HOW TO COMPLETE THIS TASK: Reproduce the records below exactly, but only between the lines holding "[47,194,95,204] backend ->" and "[259,216,267,226] 2 -> [379,175,394,187] 2.", inclusive.

GIVEN RECORDS:
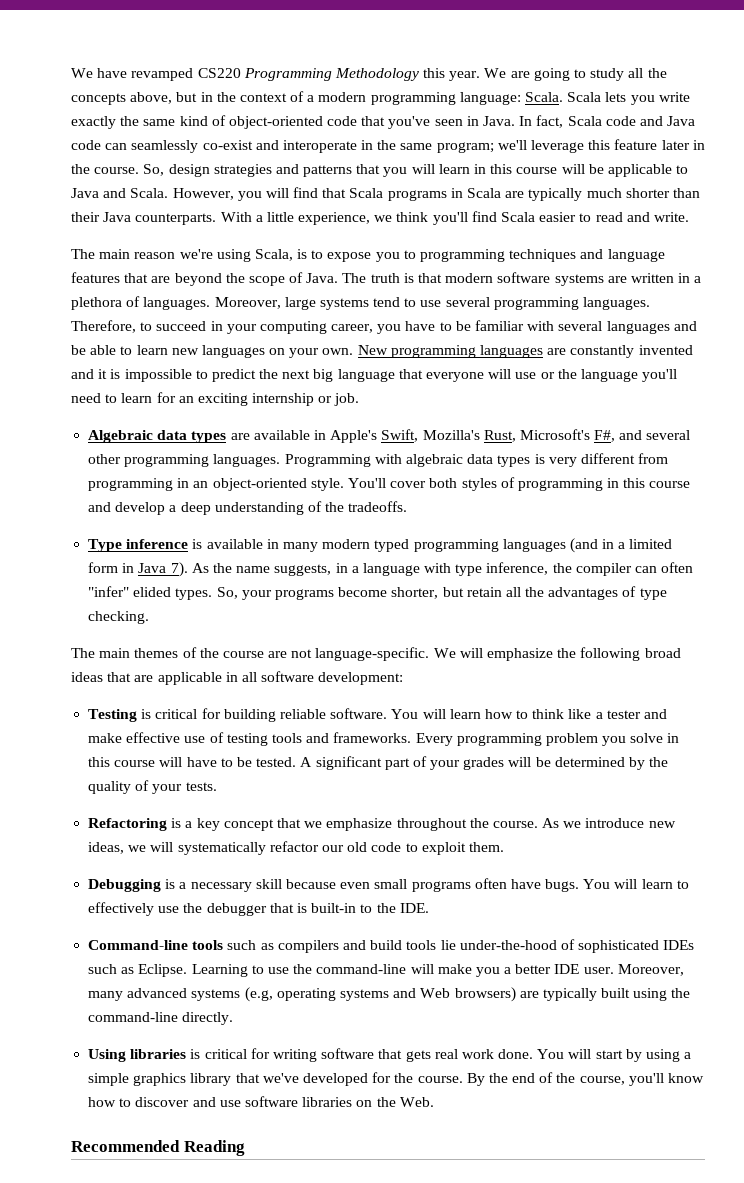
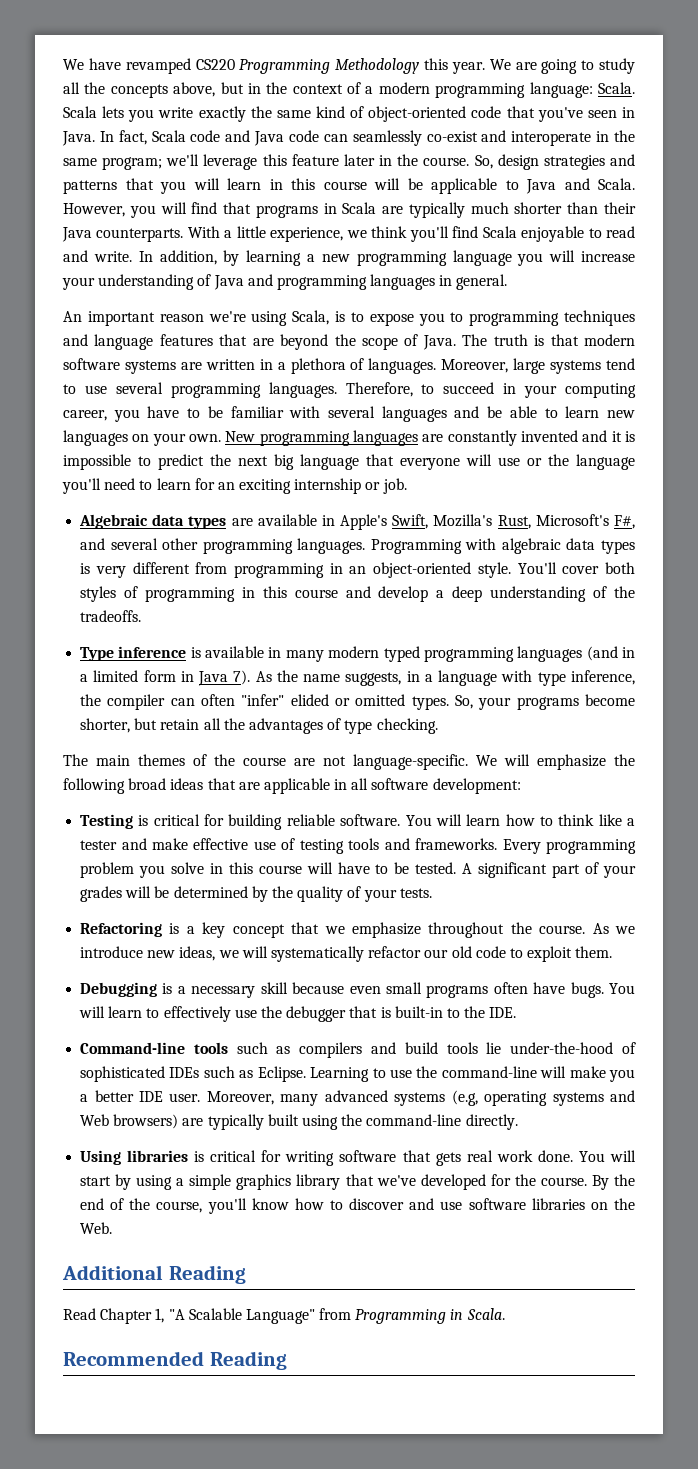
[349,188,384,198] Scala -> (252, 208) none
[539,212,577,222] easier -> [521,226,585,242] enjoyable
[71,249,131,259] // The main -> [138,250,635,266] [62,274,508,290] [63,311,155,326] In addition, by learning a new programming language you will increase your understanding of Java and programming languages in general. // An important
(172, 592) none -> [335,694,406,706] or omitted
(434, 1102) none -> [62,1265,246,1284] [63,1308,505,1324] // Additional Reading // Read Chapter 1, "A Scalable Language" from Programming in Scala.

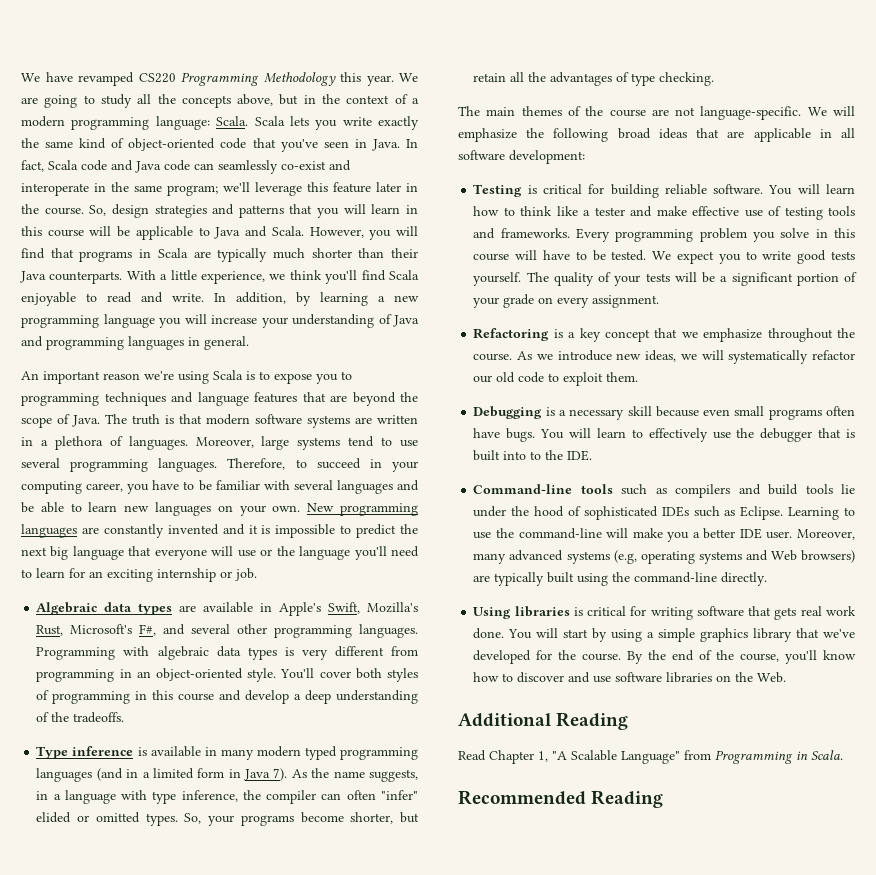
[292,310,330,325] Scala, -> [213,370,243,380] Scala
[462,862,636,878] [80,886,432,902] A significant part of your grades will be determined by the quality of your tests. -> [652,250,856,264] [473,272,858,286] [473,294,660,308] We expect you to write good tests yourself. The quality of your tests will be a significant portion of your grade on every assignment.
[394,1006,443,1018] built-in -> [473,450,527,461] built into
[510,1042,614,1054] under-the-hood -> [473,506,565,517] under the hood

* * *

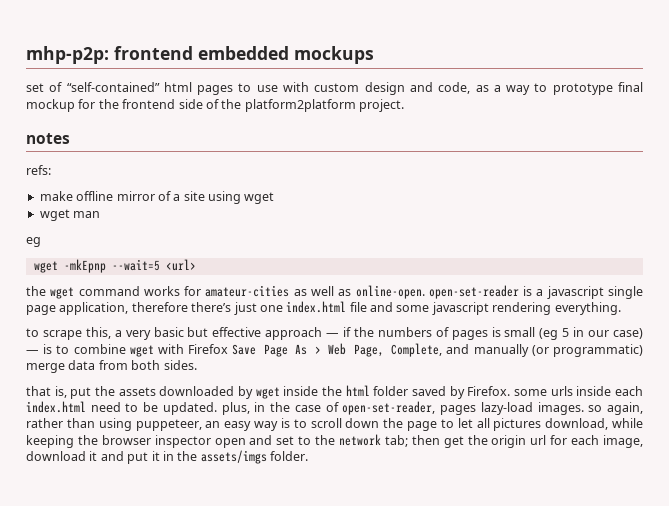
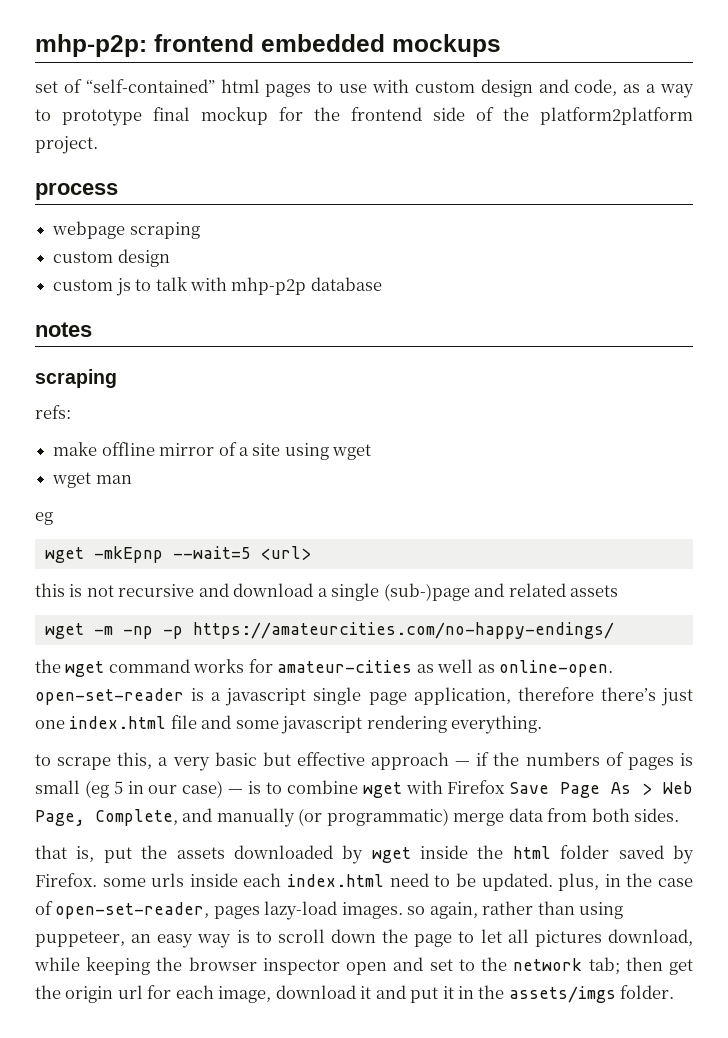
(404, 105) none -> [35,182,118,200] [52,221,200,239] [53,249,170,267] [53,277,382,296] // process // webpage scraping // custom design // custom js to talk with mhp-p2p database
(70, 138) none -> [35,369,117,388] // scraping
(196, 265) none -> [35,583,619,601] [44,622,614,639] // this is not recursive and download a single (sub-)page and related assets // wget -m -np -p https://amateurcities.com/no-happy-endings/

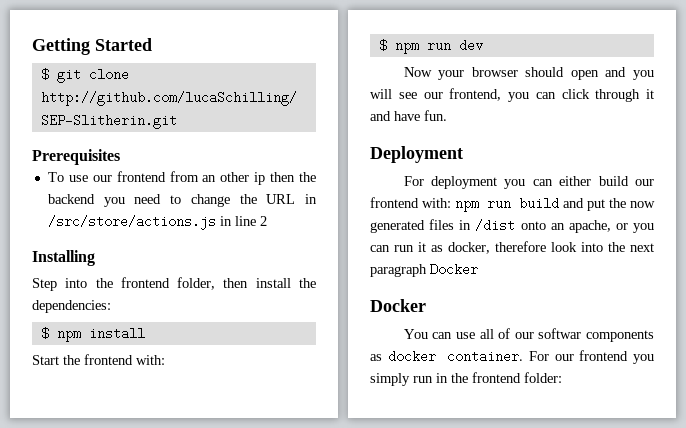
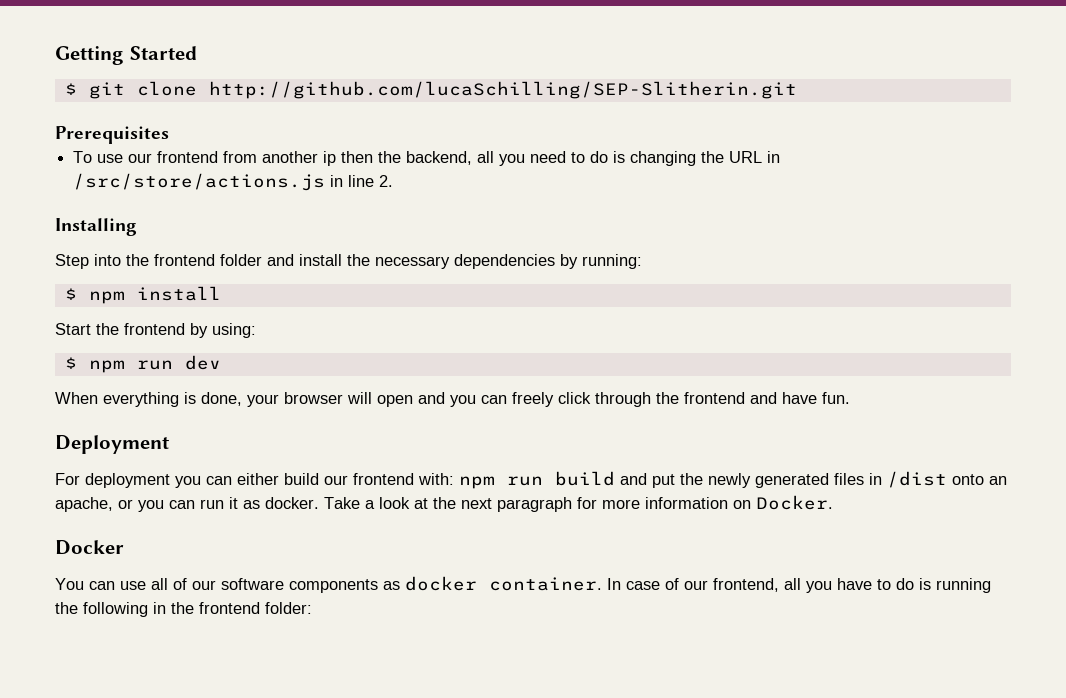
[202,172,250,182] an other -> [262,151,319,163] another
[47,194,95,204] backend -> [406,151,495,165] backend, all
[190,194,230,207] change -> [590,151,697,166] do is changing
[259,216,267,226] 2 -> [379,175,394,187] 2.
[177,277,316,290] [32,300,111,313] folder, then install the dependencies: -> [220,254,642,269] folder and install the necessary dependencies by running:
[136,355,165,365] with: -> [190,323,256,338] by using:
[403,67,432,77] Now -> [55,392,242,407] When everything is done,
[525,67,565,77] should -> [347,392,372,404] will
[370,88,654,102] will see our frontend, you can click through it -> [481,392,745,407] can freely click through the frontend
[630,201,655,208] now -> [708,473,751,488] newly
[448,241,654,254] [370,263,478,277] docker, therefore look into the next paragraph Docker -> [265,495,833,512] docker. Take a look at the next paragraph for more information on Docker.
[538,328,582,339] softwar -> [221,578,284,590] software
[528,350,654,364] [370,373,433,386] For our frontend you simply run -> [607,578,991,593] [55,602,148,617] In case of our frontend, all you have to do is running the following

...

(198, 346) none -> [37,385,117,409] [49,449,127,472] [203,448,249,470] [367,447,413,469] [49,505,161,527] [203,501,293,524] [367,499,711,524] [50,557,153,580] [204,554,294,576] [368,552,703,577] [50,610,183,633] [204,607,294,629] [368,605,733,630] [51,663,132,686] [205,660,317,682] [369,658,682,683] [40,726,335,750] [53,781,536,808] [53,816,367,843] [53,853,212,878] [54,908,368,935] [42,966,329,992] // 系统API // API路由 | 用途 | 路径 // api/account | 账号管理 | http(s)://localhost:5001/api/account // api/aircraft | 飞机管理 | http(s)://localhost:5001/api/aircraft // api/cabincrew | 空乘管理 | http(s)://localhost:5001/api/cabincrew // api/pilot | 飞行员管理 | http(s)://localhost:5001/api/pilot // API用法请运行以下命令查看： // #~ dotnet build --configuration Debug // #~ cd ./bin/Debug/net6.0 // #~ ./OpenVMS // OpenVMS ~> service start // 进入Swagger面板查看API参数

THE ANSWER:
[47,194,95,204] backend -> [406,151,495,165] backend, all
[190,194,230,207] change -> [590,151,697,166] do is changing
[259,216,267,226] 2 -> [379,175,394,187] 2.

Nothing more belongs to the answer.